Oleg Bejenar

Personal information
- Full name: Oleh Valeriyovych Bezhenar
- Date of birth: 17 September 1971
- Place of birth: Kyiv, Ukrainian SSR, USSR
- Date of death: 13 February 2023 (aged 51)
- Place of death: Tiraspol, Moldova
- Position(s): Defender

Senior career*
- Years: Team / Apps / (Gls)
- 1989: Tighina-RShVSM / 1 / (0)
- 1991: Bugeac Comrat / 2 / (0)
- 1992–1993: Tiligul Tiraspol / 29 / (0)
- 1993: Dinamo-Codru Chișinău / 9 / (0)
- 1993–1994: Tiligul Tiraspol / 13 / (0)
- 1994: Sportul Studentesc Chişinău / 11 / (0)
- 1994–1995: Bugeac Comrat / 10 / (0)
- 1995–1996: Migdal Carahasani / 37 / (0)
- 1996–1998: Dinamo Bender / 16 / (1)
- 1998–1999: Metalurh Novomoskovsk / 7 / (0)
- 1999: Arsenal Tula / 0 / (0)
- 2000: Nasaf / 10 / (0)
- 2002: Selenga Ulan-Ude / 10 / (0)
- 2003: Lokomotiv Sterlitamak

Managerial career
- 2011: FC Academia Chișinău
- 2011–2012: Zimbru Chișinău
- 2012–2013: FC Speranța Crihana Veche
- 2015–2017: Dacia Chișinău
- 2020: FC Noah
- 2022: FC Dinamo-Auto Tiraspol
- 2022: FC Akzhayik

= Oleg Bejenar =

Moldovan-Ukrainian football player and manager (1971–2023)

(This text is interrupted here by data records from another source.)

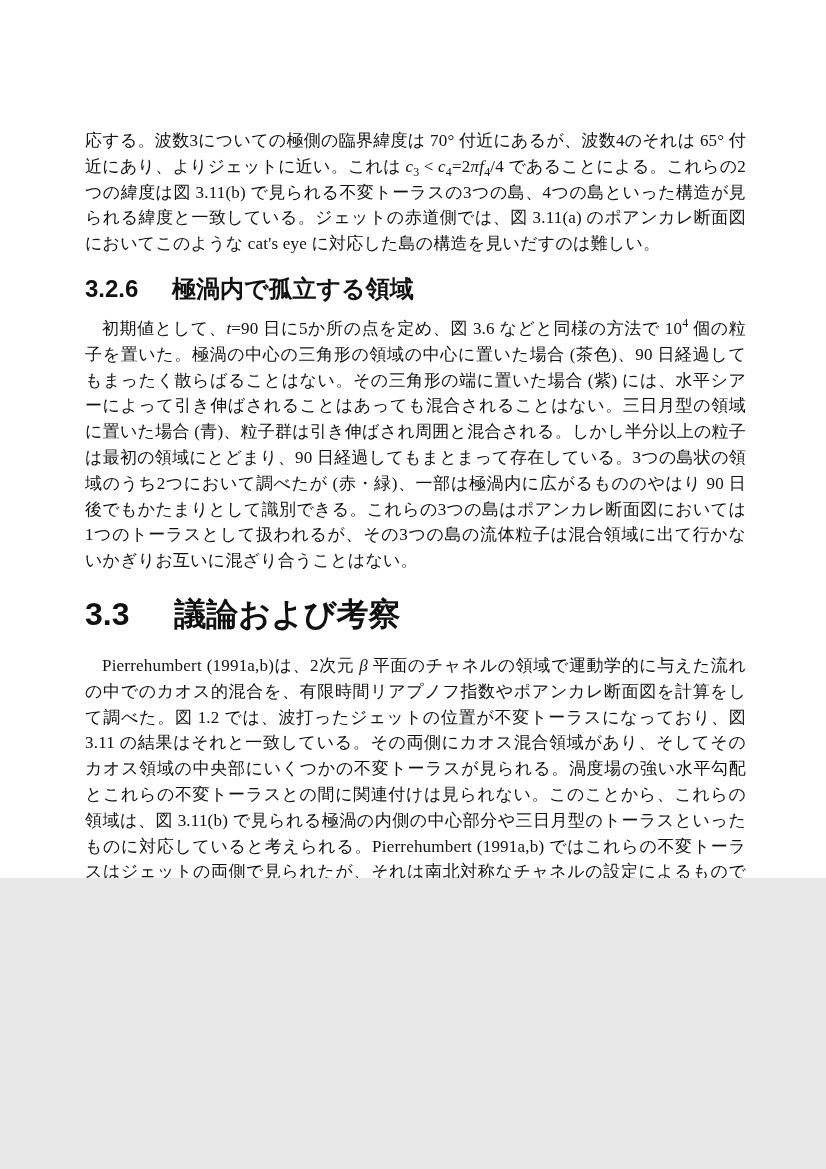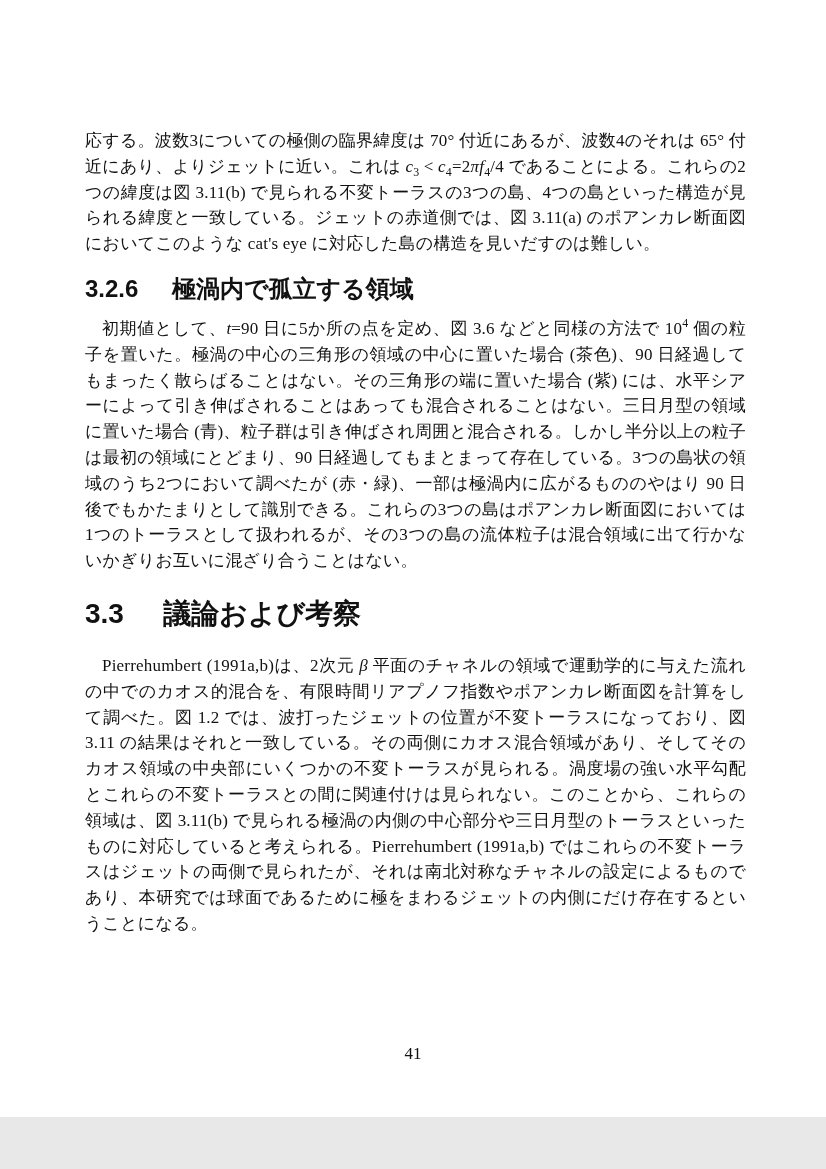--- a/index.html
+++ b/index.html
@@ -10,7 +10,7 @@
   .page {
     position: relative;
     width: 826px;
-    height: 1117px;
+    height: 878px;
     margin: 0 auto;
     background: #ffffff;
     color: #111111;

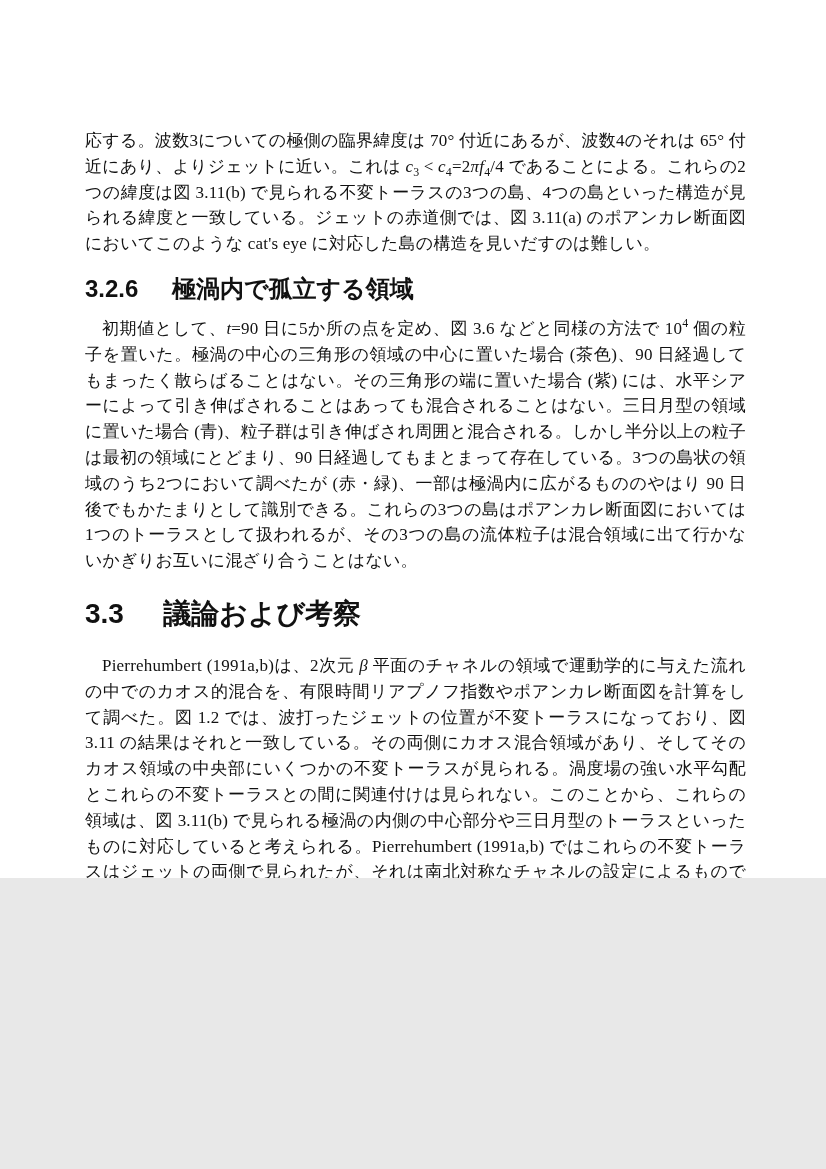--- a/index.html
+++ b/index.html
@@ -54,7 +54,7 @@
     margin: 25px 0 24px 0;
     font-family: "Liberation Sans", "DejaVu Sans", sans-serif;
     font-weight: bold;
-    font-size: 28px;
+    font-size: 32px;
     line-height: 30px;
     color: #111111;
   }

Oleg Bejenar (Олег Валерійович Беженар, transliterated: Oleh Valeriyovych Bezhenar, Олег Валерьевич Беженарь; 17 September 1971 – 13 February 2023) was a Moldovan-Ukrainian professional football manager and footballer.

Bejenar held a UEFA PRO manager licence, given by the Moldovan Football Federation.

Bejenar died from a heart attack on 13 February 2023, at the age of 51.